令和5年度補正予算案の事業概要が公表されました
令和5年度補正予算案のPR資料、事業概要が経済産業省から公表されました。
中小企業対象の補助事業について、予算案では不明だった点のいくつかが明らかになりました。
この記事では、この事業概要についてみていくことにします。
①中堅・中小企業の賃上げに向けた省力化等の大規模成長投資補助金【3,000億円】(R5年度:1,000億円)
まったく新しい補助金として創設されるものです。国庫債務負担がついていますから、向こう3年にわたり確実に実施される事業となるようです。
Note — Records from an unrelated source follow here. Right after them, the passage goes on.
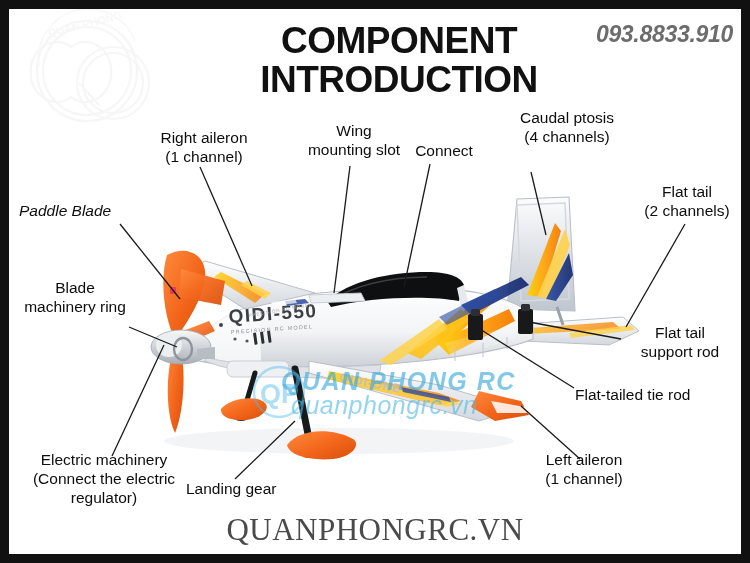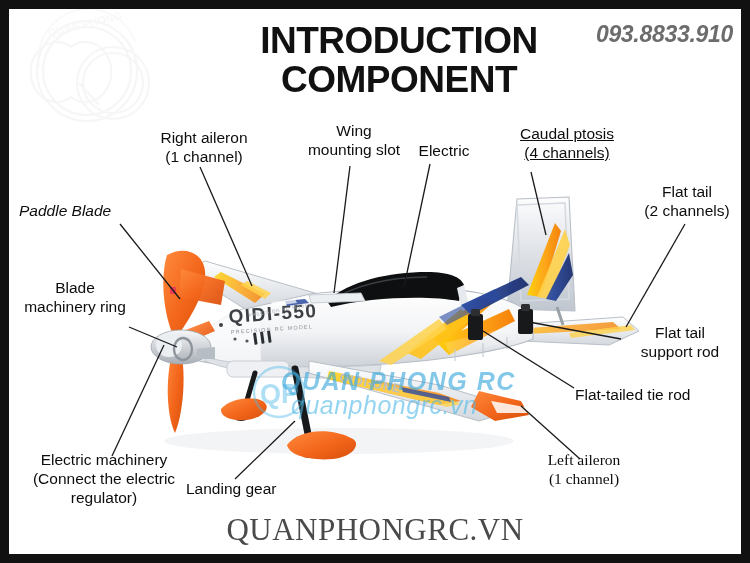--- a/index.html
+++ b/index.html
@@ -91,8 +91,8 @@
     </div>
 
     <div id="title">
+      <div>COMPONENT</div>
       <div>INTRODUCTION</div>
-      <div>COMPONENT</div>
     </div>
     <div id="phone">093.8833.910</div>
 

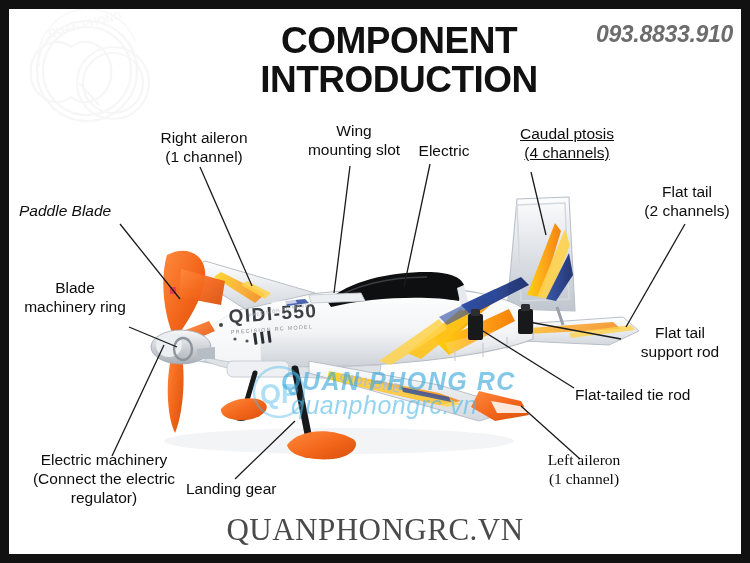--- a/index.html
+++ b/index.html
@@ -286,7 +286,7 @@
 
     <div class="lab c" style="left:385px;top:132px;width:100px;">Electric</div>
 
-    <div class="lab c" style="left:478px;top:115px;width:160px;text-decoration:underline;">Caudal ptosis
+    <div class="lab c" style="left:478px;top:99px;width:160px;">Caudal ptosis
 (4 channels)</div>
 
     <div class="lab c" style="left:622px;top:173px;width:112px;">Flat tail

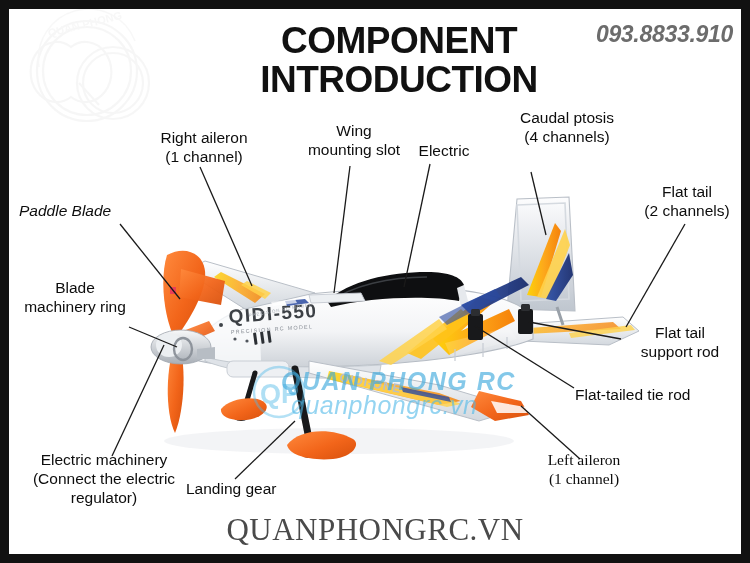--- a/index.html
+++ b/index.html
@@ -284,7 +284,7 @@
     <div class="lab c" style="left:265px;top:112px;width:160px;">Wing
 mounting slot</div>
 
-    <div class="lab c" style="left:385px;top:132px;width:100px;">Electric</div>
+    <div class="lab c" style="left:385px;top:132px;width:100px;">Connect</div>
 
     <div class="lab c" style="left:478px;top:99px;width:160px;">Caudal ptosis
 (4 channels)</div>

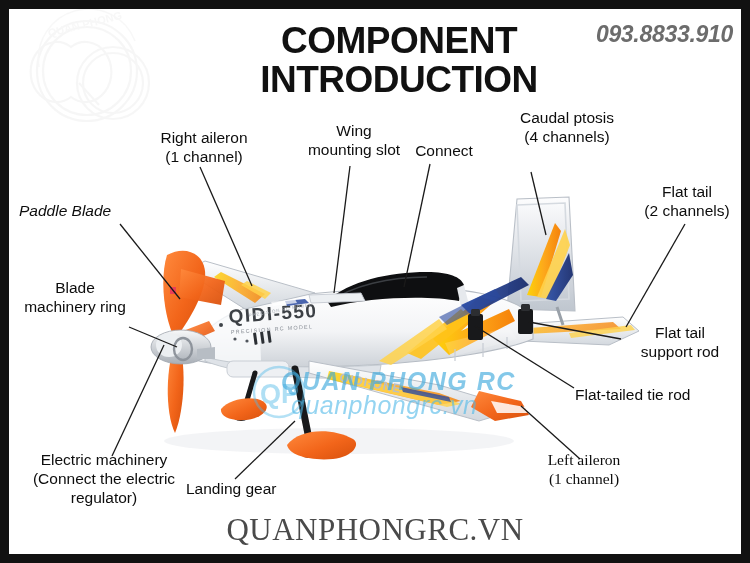--- a/index.html
+++ b/index.html
@@ -308,7 +308,7 @@
 
     <div class="lab l" style="left:177px;top:470px;width:140px;">Landing gear</div>
 
-    <div class="lab c" style="left:505px;top:441px;width:140px;font-family:Liberation Serif, serif;">Left aileron
+    <div class="lab c" style="left:505px;top:441px;width:140px;">Left aileron
 (1 channel)</div>
 
     <div id="footer">QUANPHONGRC.VN</div>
補助金事務局の公募に向けてRFIが始まっており、その案内の中でも「事業期間は令和5年度から令和8年度」と明記されています。
補助率は3分の1で補助上限が10億円、投資下限額は10億円となっていますから、個別の設備導入というよりも、工場新設などが対象となるものです。賃上げ要件がどのくらいのものになるか注目です。
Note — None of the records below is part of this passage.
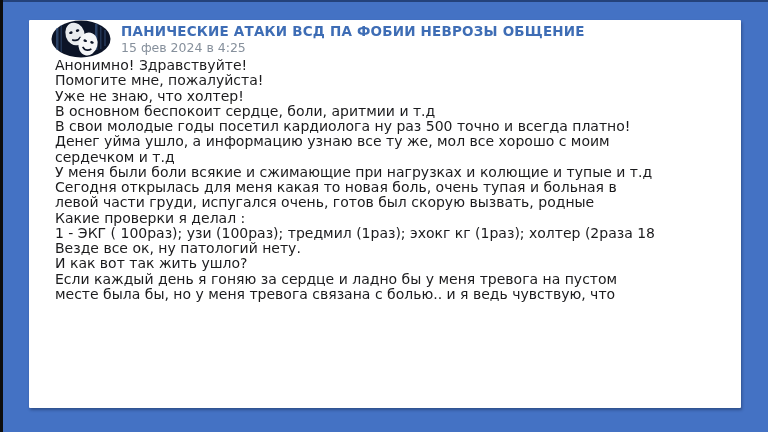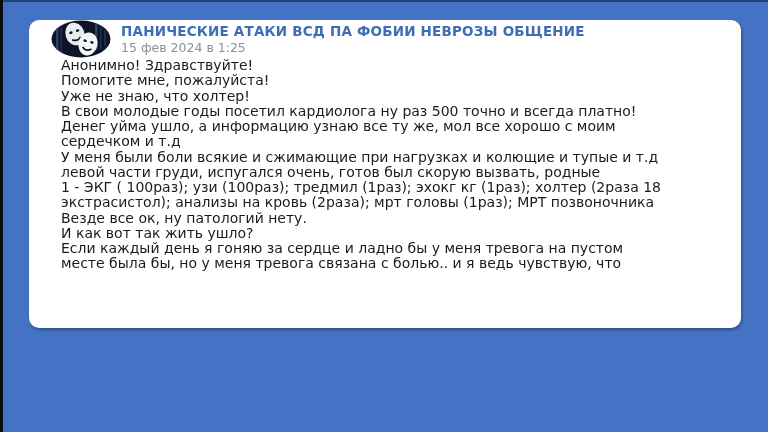--- a/index.html
+++ b/index.html
@@ -22,9 +22,9 @@
   }
   .panel {
     position: absolute; left: 29px; top: 20px;
-    width: 712px; height: 308px;
+    width: 712px; height: 388px;
     background: #ffffff;
-    border-radius: 10px;
+    border-radius: 1px;
     box-shadow: 1px 2px 3px rgba(10,15,35,0.35);
     overflow: hidden;
   }

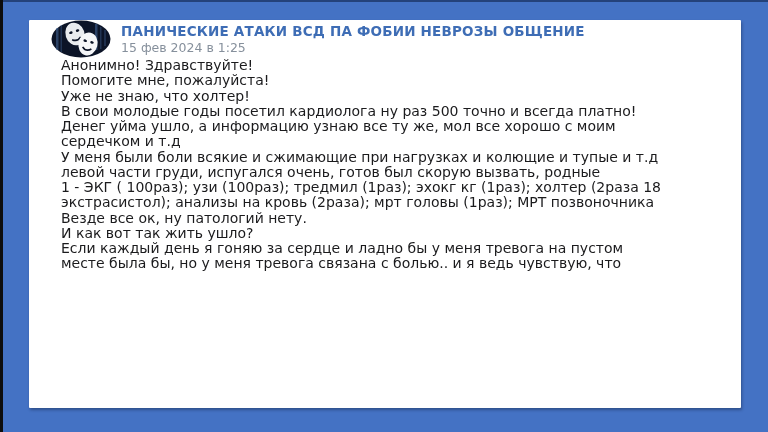--- a/index.html
+++ b/index.html
@@ -96,7 +96,7 @@
   </span>
 
   <a class="group-name">ПАНИЧЕСКИЕ АТАКИ ВСД ПА ФОБИИ НЕВРОЗЫ ОБЩЕНИЕ</a>
-  <div class="post-date">15 фев 2024 в 1:25</div>
+  <div class="post-date">15 фев 2024 в 4:25</div>
 
   <div class="post-body">
       <div class="line">Анонимно! Здравствуйте!</div>

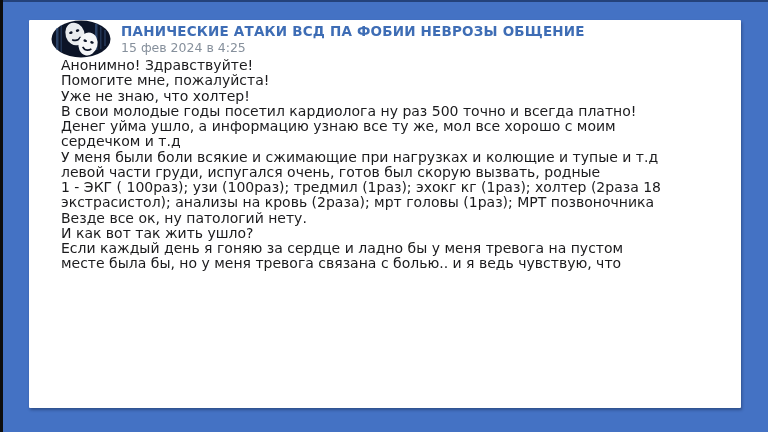--- a/index.html
+++ b/index.html
@@ -50,7 +50,7 @@
     cursor: pointer;
   }
   .post-body {
-    position: absolute; left: 32px; top: 38px;
+    position: absolute; left: 26px; top: 38px;
     width: 690px;
     color: var(--text-black, #1b1b1d);
     font-size: 14px;

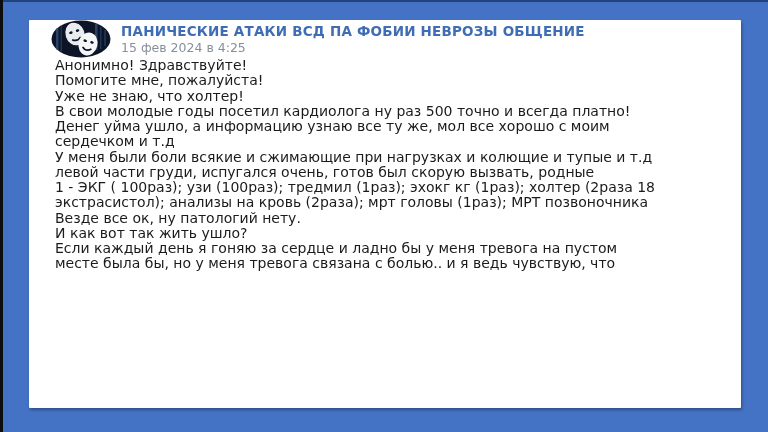--- a/index.html
+++ b/index.html
@@ -102,6 +102,7 @@
       <div class="line">Анонимно! Здравствуйте!</div>
       <div class="line">Помогите мне, пожалуйста!</div>
       <div class="line">Уже не знаю, что холтер!</div>
+      <div class="line">В основном беспокоит сердце, боли, аритмии и т.д</div>
       <div class="line">В свои молодые годы посетил кардиолога ну раз 500 точно и всегда платно!</div>
       <div class="line">Денег уйма ушло, а информацию узнаю все ту же, мол все хорошо с моим</div>
       <div class="line">сердечком и т.д</div>

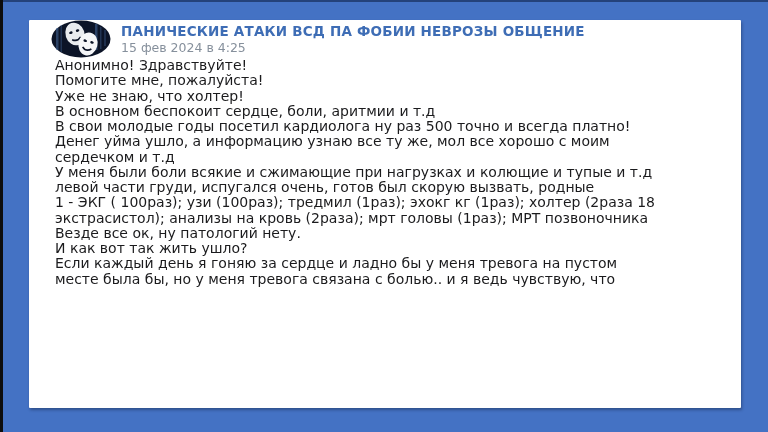--- a/index.html
+++ b/index.html
@@ -107,6 +107,7 @@
       <div class="line">Денег уйма ушло, а информацию узнаю все ту же, мол все хорошо с моим</div>
       <div class="line">сердечком и т.д</div>
       <div class="line">У меня были боли всякие и сжимающие при нагрузках и колющие и тупые и т.д</div>
+      <div class="line">Сегодня открылась для меня какая то новая боль, очень тупая и больная в</div>
       <div class="line">левой части груди, испугался очень, готов был скорую вызвать, родные</div>
       <div class="line">1 - ЭКГ ( 100раз); узи (100раз); тредмил (1раз); эхокг кг (1раз); холтер (2раза 18</div>
       <div class="line">экстрасистол); анализы на кровь (2раза); мрт головы (1раз); МРТ позвоночника</div>

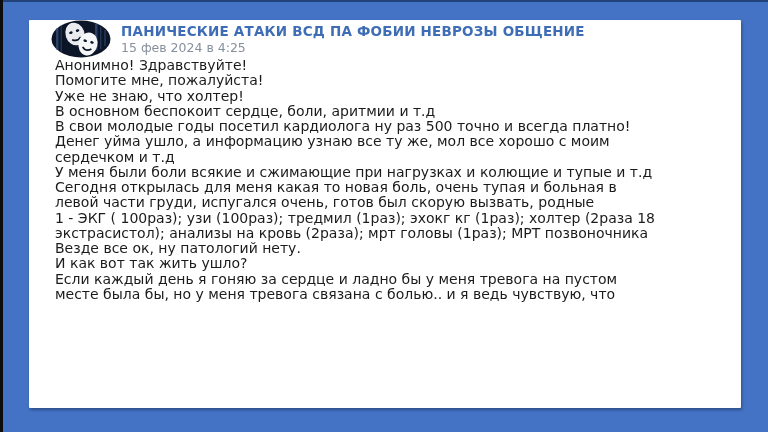--- a/index.html
+++ b/index.html
@@ -109,6 +109,7 @@
       <div class="line">У меня были боли всякие и сжимающие при нагрузках и колющие и тупые и т.д</div>
       <div class="line">Сегодня открылась для меня какая то новая боль, очень тупая и больная в</div>
       <div class="line">левой части груди, испугался очень, готов был скорую вызвать, родные</div>
+      <div class="line">Какие проверки я делал :</div>
       <div class="line">1 - ЭКГ ( 100раз); узи (100раз); тредмил (1раз); эхокг кг (1раз); холтер (2раза 18</div>
       <div class="line">экстрасистол); анализы на кровь (2раза); мрт головы (1раз); МРТ позвоночника</div>
       <div class="line">Везде все ок, ну патологий нету.</div>

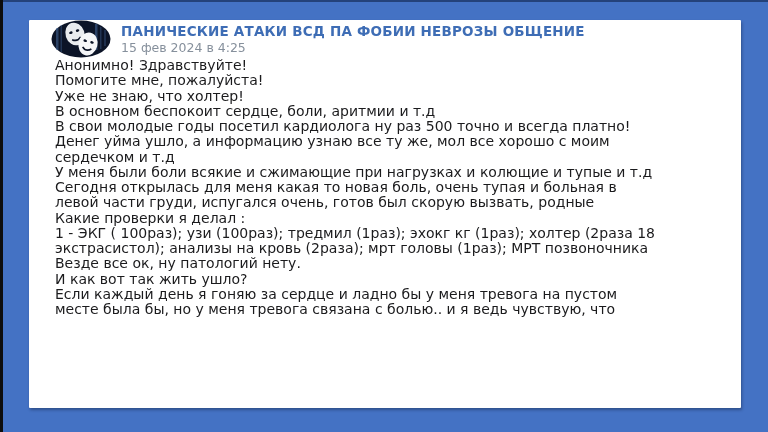--- a/index.html
+++ b/index.html
@@ -111,7 +111,6 @@
       <div class="line">левой части груди, испугался очень, готов был скорую вызвать, родные</div>
       <div class="line">Какие проверки я делал :</div>
       <div class="line">1 - ЭКГ ( 100раз); узи (100раз); тредмил (1раз); эхокг кг (1раз); холтер (2раза 18</div>
-      <div class="line">экстрасистол); анализы на кровь (2раза); мрт головы (1раз); МРТ позвоночника</div>
       <div class="line">Везде все ок, ну патологий нету.</div>
       <div class="line">И как вот так жить ушло?</div>
       <div class="line">Если каждый день я гоняю за сердце и ладно бы у меня тревога на пустом</div>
②中小企業省力化投資補助事業【1,000 億円】(中小企業等事業再構築基金の活用等含め総額 5,000 億円規模)
10月に発表された経済対策でも話題になっていた、省人化・省力化のためのロボット導入などをカタログ形式で補助する事業です。
中小企業等事業再構築促進事業(再構築補助金)を再編して実施することとなっており、基本的なスキームは再構築補助金と同じです。今回は補助率と補助上限額が明らかになりました。補助率は2分の1、上限額は従業員規模により異なり、賃上げ達成で上積みもあるという内容になっています。
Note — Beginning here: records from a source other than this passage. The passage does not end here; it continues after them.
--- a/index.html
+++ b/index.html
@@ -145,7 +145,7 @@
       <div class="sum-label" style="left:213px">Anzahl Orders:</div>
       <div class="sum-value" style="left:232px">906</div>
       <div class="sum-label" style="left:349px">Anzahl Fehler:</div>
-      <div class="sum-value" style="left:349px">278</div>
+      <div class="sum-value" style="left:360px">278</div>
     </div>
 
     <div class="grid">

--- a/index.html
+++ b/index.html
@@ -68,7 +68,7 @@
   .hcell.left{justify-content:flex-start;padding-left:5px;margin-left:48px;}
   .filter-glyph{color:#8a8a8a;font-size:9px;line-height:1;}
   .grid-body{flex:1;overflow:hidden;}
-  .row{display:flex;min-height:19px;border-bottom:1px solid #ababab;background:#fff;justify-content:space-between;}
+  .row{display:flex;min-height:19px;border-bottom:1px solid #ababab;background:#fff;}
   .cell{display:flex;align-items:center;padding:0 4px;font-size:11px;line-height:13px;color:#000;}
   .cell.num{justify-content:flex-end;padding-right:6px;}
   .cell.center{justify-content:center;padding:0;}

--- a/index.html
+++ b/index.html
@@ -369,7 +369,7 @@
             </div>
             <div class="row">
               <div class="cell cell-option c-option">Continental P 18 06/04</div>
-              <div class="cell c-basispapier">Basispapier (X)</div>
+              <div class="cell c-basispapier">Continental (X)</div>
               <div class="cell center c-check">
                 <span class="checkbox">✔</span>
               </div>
現在実施されている再構築補助金については、2023年11月11日・12日に実施された、行政事業レビュー 秋のレビュー(秋の年次公開検証)においても、有識者委員から募集停止を提言されるなど、厳しい意見が付されていました。この公表資料でも、左下の※印のところに「再構築補助金は見直します」という内容が記されています。委員の提言をもって直ちに募集停止になるわけではありませんが、今後の動きを見ていく必要がありそうです。
③中小企業生産性革命推進事業【2,000 億円】
令和4年度補正予算で、令和5年度の予算化が約束されていた部分(国庫債務負担行為といいます)が、今回予算案に盛り込まれたものです。予定通り、来年度も継続して各補助金が実施されることになります。